Support highly mobile usecases where workstations could easily be out of the company network for weeks. Control must not end at the company’s network perimeter but instead must handle devices which mainly live on the Internet as well as those in the internal network.
A closer look on the current market reveals that most vendors have solutions to support this new workplace concept:
Mobile Device Management Software is used for the basic management of the devices instead of heavy tools like ADS-GPOs and SCCM. Most MDM vendors support the traditional computing operating systems (Windows, macOS) nowadays as good as the mobile platforms and keep focusing on them.
Deployment methods which leverage the hardware vendor’s preload instead of reimaging the device are upcoming and supported by zero touch technologies like DEP (Apple) or Autopilot (Windows).
Internet Directories like AzureAD are more and more replacing traditional identity providers like ADS.
MDM systems are usually provided as a cloud service and accessible from the Internet or when installed on premise reachable from the Internet to provide services and control to Internet living devices.
The biggest obstacle for moving towards the modern workplace in a traditional enterprise is the cultural change that comes with it.

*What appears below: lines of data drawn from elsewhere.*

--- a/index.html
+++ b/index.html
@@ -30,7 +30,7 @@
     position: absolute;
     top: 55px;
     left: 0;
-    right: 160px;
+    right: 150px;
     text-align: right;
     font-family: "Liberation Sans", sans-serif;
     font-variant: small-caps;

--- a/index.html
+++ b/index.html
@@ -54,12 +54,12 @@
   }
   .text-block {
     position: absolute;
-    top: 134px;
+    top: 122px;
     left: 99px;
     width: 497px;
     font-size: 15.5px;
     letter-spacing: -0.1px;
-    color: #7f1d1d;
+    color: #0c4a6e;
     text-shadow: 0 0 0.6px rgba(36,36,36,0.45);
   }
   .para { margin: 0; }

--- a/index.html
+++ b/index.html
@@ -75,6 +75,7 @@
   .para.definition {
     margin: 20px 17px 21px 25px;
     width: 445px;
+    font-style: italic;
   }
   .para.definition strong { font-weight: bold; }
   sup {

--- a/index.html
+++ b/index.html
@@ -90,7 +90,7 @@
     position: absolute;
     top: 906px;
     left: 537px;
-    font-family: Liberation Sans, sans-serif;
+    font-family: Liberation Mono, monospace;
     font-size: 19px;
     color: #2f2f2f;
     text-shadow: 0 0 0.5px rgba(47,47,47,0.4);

While Startups have already adapted to the new paradigm, most users of traditional enterprises consider self service more as a burden than an opportunity. Not to mention the security department which likes strict control much better than loose, lightweight management.
However, as vendors move fast in this direction and are stopping support for some traditional methods (Apple will very likely discontinue imaging technologies with the next macOS version) and Millennials are demanding a certain degree of freedom for their productivity, also enterprises should consider the modern workplace at least as an option.